I have reached the point where I don’t read the bad reviews, for the most part. I used to save reviews until I got home from the tour, but now I don’t even bother with that. Why should I? I don’t want to sit around and think about it. And while I’m on the subject, that is one of the things that I truly dislike about touring the Fringe – I am so tired of hearing performers constantly obsess over their reviews. I know performers who cry a river when they get a three-and-a-half star review after getting praises since the Earth cooled. Am I supposed to be sympathetic to them? God help me.
I enjoyed meeting new people and seeing old friends this year, and seeing shows that inspired me. I enjoyed having Palikitten come to Boulder, where we hiked and swam and had a great road trip back to New York. Great times!
I plan to tour next year, as much as I can. I plan to do the festivals and cities where I have had an audience in the past. It’s time I start making some money in addition to doing my art. “The Last Straight Man In Theatre” did not make back it’s production costs yet, as it had only a three city run this year. “Hooray for Speech Therapy” made a small profit, and I am going to take people’s advice and look into booking that show in colleges and possibly conventions. I am procrastinating on that, but it is an idea that has been suggested to me several times, including during this past year’s tour.
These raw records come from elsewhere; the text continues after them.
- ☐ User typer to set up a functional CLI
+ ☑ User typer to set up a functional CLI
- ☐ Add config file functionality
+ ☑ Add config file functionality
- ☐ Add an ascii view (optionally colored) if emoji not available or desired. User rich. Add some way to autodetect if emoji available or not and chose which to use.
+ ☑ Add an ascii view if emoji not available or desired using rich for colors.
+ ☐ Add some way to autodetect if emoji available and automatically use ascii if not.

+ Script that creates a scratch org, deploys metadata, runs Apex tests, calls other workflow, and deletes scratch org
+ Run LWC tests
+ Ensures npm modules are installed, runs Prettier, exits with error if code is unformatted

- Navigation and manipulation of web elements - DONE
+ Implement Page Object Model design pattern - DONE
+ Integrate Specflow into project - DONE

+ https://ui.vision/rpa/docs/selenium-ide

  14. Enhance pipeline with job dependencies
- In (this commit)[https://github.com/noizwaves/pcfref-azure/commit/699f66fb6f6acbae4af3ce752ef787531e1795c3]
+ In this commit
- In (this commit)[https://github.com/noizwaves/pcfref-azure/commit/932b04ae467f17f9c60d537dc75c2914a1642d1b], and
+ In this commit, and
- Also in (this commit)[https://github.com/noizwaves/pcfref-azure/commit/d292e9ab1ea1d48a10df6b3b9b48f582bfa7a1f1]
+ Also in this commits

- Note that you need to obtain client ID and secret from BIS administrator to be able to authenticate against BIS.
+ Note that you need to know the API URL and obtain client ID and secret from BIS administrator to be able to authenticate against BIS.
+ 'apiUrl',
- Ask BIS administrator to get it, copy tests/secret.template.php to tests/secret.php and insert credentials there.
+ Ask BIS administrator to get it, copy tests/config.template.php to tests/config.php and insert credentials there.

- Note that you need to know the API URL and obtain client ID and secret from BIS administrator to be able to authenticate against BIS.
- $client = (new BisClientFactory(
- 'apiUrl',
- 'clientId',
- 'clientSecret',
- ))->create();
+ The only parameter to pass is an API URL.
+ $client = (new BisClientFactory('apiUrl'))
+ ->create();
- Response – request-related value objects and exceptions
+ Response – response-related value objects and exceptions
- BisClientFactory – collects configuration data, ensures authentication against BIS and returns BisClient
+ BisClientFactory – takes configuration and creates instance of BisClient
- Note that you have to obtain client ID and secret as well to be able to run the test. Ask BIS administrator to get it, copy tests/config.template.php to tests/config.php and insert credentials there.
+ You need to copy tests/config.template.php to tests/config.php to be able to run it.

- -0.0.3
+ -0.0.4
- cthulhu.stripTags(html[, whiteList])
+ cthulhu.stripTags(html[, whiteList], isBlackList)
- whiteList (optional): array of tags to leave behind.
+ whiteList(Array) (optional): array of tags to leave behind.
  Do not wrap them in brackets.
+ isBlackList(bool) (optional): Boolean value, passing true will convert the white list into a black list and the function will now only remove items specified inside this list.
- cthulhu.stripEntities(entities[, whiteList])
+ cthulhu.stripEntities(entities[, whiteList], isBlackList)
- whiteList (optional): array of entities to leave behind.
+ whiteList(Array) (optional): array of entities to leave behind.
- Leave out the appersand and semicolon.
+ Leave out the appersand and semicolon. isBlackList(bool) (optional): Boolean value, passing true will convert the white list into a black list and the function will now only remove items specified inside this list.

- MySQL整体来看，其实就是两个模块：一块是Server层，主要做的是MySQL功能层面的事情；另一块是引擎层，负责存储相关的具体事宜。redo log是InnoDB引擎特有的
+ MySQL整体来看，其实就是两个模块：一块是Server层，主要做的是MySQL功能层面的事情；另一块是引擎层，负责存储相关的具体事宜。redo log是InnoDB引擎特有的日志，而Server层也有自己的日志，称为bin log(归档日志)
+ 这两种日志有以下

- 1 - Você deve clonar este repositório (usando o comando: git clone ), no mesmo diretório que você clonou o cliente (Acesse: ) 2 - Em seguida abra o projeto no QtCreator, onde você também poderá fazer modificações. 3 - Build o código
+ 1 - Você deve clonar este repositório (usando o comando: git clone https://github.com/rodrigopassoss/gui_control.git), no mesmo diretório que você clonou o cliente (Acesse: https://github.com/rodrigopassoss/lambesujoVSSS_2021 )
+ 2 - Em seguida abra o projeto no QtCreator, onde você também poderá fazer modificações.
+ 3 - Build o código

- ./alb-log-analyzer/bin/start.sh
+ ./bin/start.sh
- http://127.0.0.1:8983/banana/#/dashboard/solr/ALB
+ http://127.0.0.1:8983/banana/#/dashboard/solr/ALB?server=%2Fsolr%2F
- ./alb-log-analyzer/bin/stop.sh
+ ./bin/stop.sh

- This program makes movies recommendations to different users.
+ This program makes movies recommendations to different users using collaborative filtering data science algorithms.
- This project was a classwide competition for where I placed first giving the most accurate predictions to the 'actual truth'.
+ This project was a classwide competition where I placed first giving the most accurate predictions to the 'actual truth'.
I find it difficult returning home after a tour, with no clear plans for the future. Sure, I have ideas. But this past year it was long haul of hard work and devotion into crafting this show and touring with it. In my touring, I drove approximately 8,411 miles (13,536 kilometers). I stayed in 18 different cities, and performed in 10 cities. I had radio interviews, TV interviews, and print interviews. In Ottawa I would rehearse, edit the video, run out to perform “Hooray for Speech Therapy,” run back, rehearse, and edit the video.
Then, after all is done, I come home to New York and all the work is over. So what’s next? Well, I wouldn’t mind having a piece of cake. With icing. I also wish to have continued success in my career, but I am not sure what approach to take. “The Last Straight Man In Theatre” did have an audience. There were people who loved the show, but I don’t know what the demographic is for my audience. Maybe I should figure that out.